Professor Carraro is member of the Editorial Board of the following journals: Review of Environmental Economics and Policy (Oxford University Press),[7] Environmental Modelling and Assessment (Springer Science), Energy Economics (Elsevier), Research in Economics (Elsevier), Integrated Assessment (Springer Science), International Environmental Agreements (Springer Science), International Yearbook of Environmental and Resource Economics (Edward Elgar), Economics Bulletin (Vanderbilt University), E-conomics (Kiel Institute), Equilibri (Il Mulino), Strategic Behavior and the Environment (Nowpublishers). He is also editor of the FEEM Series on the Economic of Sustainable Development and Co-Editor of the ESRI Series on Environmental Policy with Edgar Elgar.

Research interests[edit]

Professor Carraro’s research interests cover the following fields: coalition and network formation, analysis of international economic agreements, the link between trade and the environment, development of advanced integrated climate economy models, empirical modelling of technological change, and assessment of the costs and benefits of greenhouse gases stabilization policies.

Publications[edit]

Professor Carraro has written more than 200 papers and 30 books[8] on the analysis of monetary and fiscal problems in open economies, monetary policy coordination in Europe, international negotiations and the formation of international economic coalitions, the effects of fiscal policies on oligopolistic markets, the econometric modelling of integrated economies, the econometric valuation of environmental policies to control global warming and further issues related to climate change policies, the dynamics of international environmental agreements, international locations industry and trade flows, global governance, coalition theory and research policies.

Honours[edit]

In 2013 Professor Carraro was awarded the decoration of Grand Officer in the Order of Merit of the Italian Republic.

Controversies[edit]

In the course of his tenure as Chancellor of Ca Foscari University in Venice, some of his initiatives have been strongly contested by students, faculty and residents.
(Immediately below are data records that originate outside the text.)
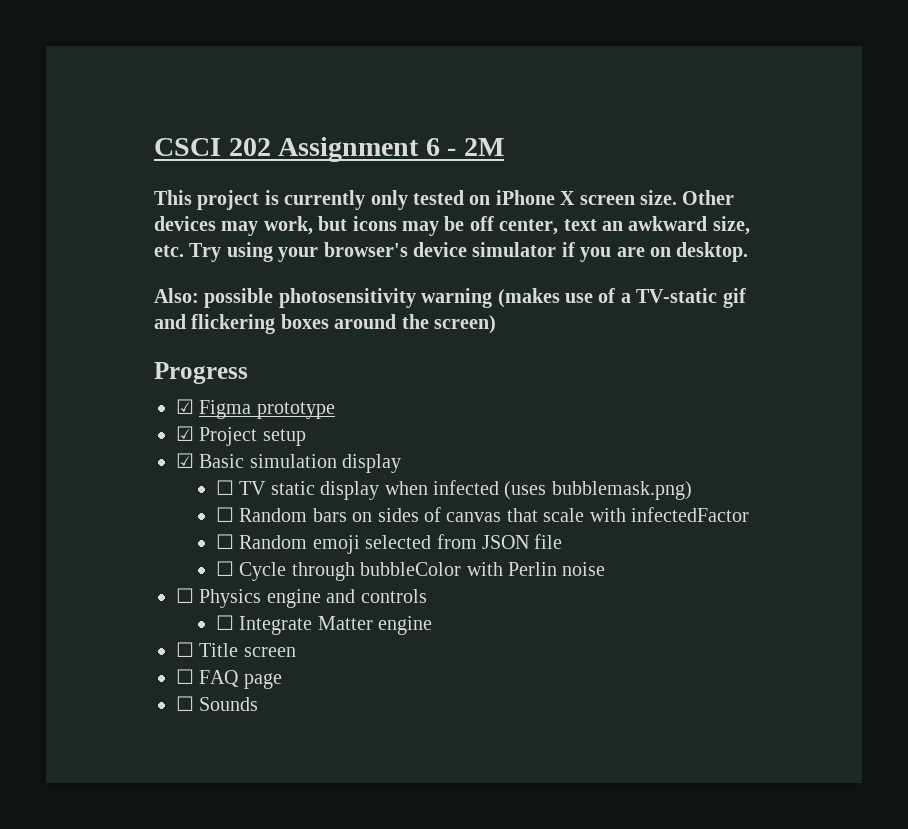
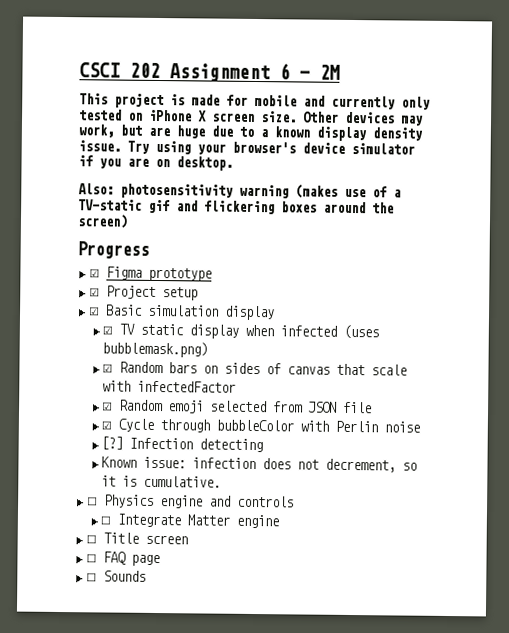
(279, 197) none -> [191,94,325,107] made for mobile and
[352,216,750,236] [154,245,184,257] icons may be off center, text an awkward size, etc. -> [148,125,423,142] [78,140,121,152] are huge due to a known display density issue.
[204,288,274,308] possible -> (114, 189) none
[215,480,234,495] ☐ -> [102,325,114,335] ☑
[215,507,234,522] ☐ -> [102,363,114,373] ☑
[215,534,234,549] ☐ -> [102,401,114,411] ☑
[215,561,234,576] ☐ -> [101,420,113,430] ☑
(606, 569) none -> [101,436,264,453] [101,456,418,473] [101,475,222,488] // [?] Infection detecting // Known issue: infection does not decrement, so it is cumulative.

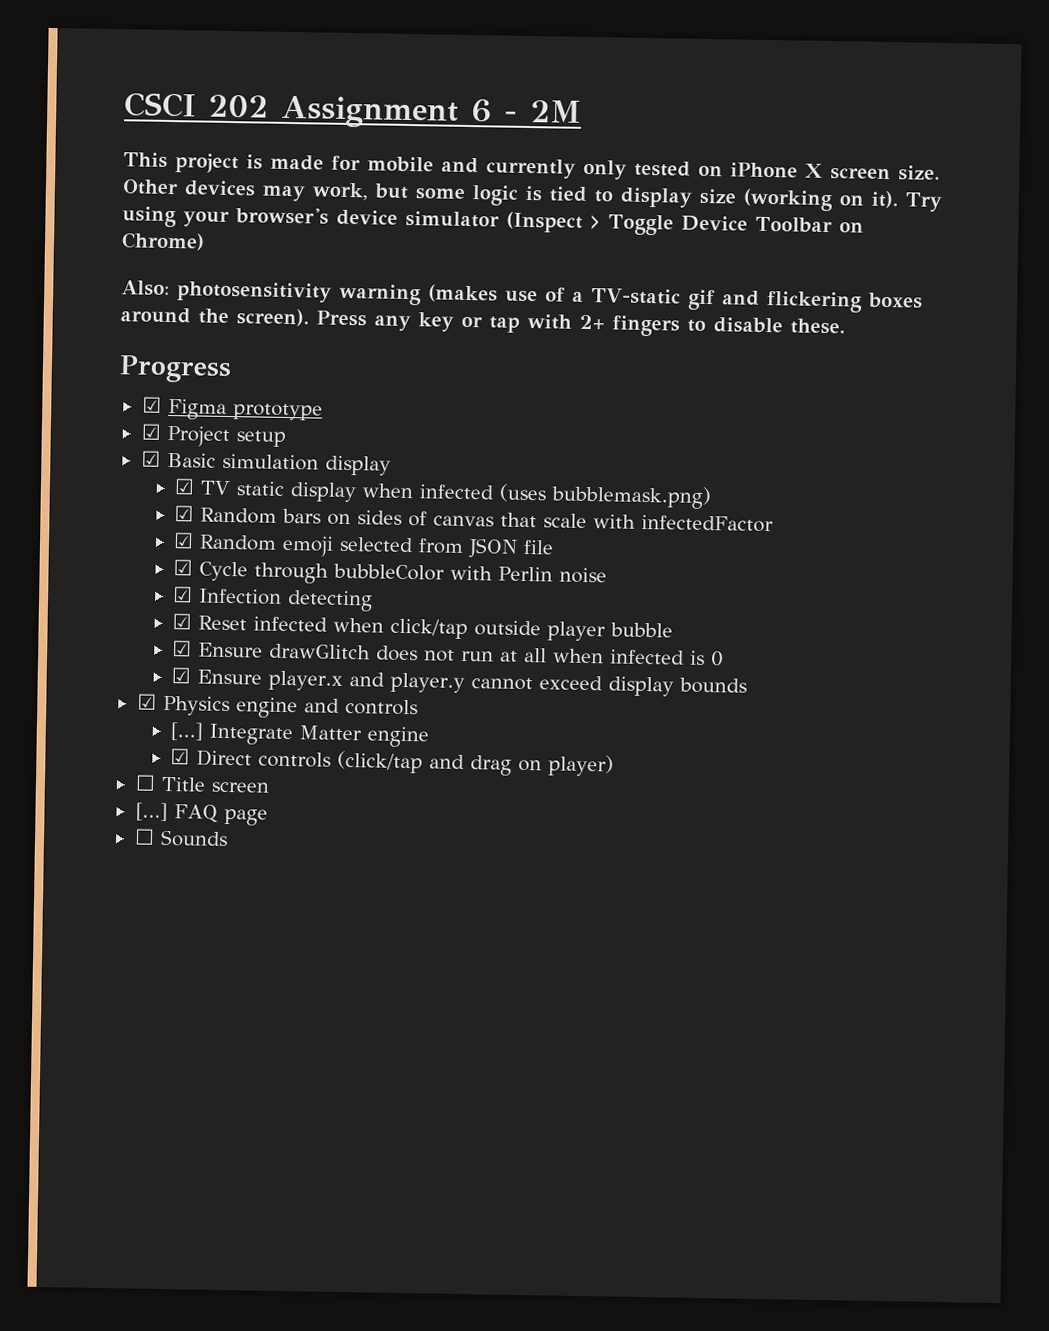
[148,125,423,142] [78,140,121,152] are huge due to a known display density issue. -> [415,185,898,212] some logic is tied to display size (working on it).
[78,155,233,171] if you are on desktop. -> [506,211,864,236] [121,232,205,251] (Inspect > Toggle Device Toolbar on Chrome)
[77,214,128,229] screen) -> [236,308,845,337] screen). Press any key or tap with 2+ fingers to disable these.
[101,436,124,450] [?] -> [173,586,194,603] ☑
[101,456,418,473] [101,475,222,488] [87,496,99,506] Known issue: infection does not decrement, so it is cumulative. // ☐ -> [172,613,674,642] [172,640,725,667] [171,667,748,697] [136,693,157,710] ☑ Reset infected when click/tap outside player bubble // ☑ Ensure drawGlitch does not run at all when infected is 0 // ☑ Ensure player.x and player.y cannot exceed display bounds // ☑
[100,515,112,525] ☐ -> [170,722,204,741] [...]
(280, 521) none -> [170,748,615,777] // ☑ Direct controls (click/tap and drag on player)
[86,553,98,563] ☐ -> [134,802,168,822] [...]

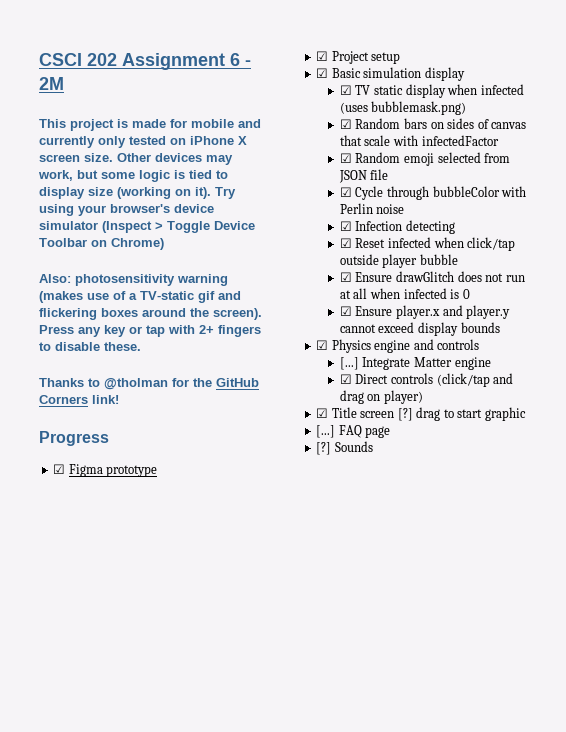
(845, 326) none -> [39,378,259,390] [39,395,119,404] // Thanks to @tholman for the GitHub Corners link!
[134,774,156,791] ☐ -> [316,408,329,418] ☑
(269, 787) none -> [397,407,526,421] [?] drag to start graphic
[133,828,155,845] ☐ -> [316,442,332,455] [?]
Chancellor Carraro's decision to invite for the inauguration of 2010-2011 Paolo Scaroni, the managing director of ENI s.p.a, and recipient of a one year four months suspended sentence for corruption during "tangentopoli" occasioned strong protests.[9]

His decision to invite Alessandro Profumo, former managing director of Italian bank Unicredit on 23 November 2011, barely a month after the Milan procurators had announced the formulation of charges against Profumo for tax fraud on 27 October 2011, brought renewed protests.[10]

His decision to swap three buildings owned by Venice university, two of which are grade-listed sixteenth century palaces, with a 1957 office block in 2013 also sparked strong dissent and protest.[11]

One of the palaces of the proposed swap is Ca Cappello, the sixteenth century palazzo on the grand Canal that was famously the home of English archeologist and Niniveh discoverer Austen Henry Layard and his wife Lady Enid Layard. Together with Ca Cappello the swap would also see the alienation of Ca Bembo and Palazzo Cosulich.

The language department have in particular objected to the lack of adequate spaces and the lack of transparency over the operation, which was undertaken without their knowledge and participation.[12] A student demonstration entered the building while an administrative meeting on the building swap was in session, with considerable controversy ensuing later over whether the chancellor pushed one of the demonstrators or was pushed by one.[13] In an unprecedented move, 115 members of faculty petitioned the chancellor to halt the transfer of property and expressed sympathy with the student protesters.[14] The chancellor's decision to request the police to sue the students for interruption of public service brought even stronger condemnation, and 138 members of faculty expressed solidarity with the students being sued.[15] Italian investigative weekly L'Espresso has recently noted the problems over the swap, and the apparent mismatch between estimates, and reconstructed the affair from the beginning.[16]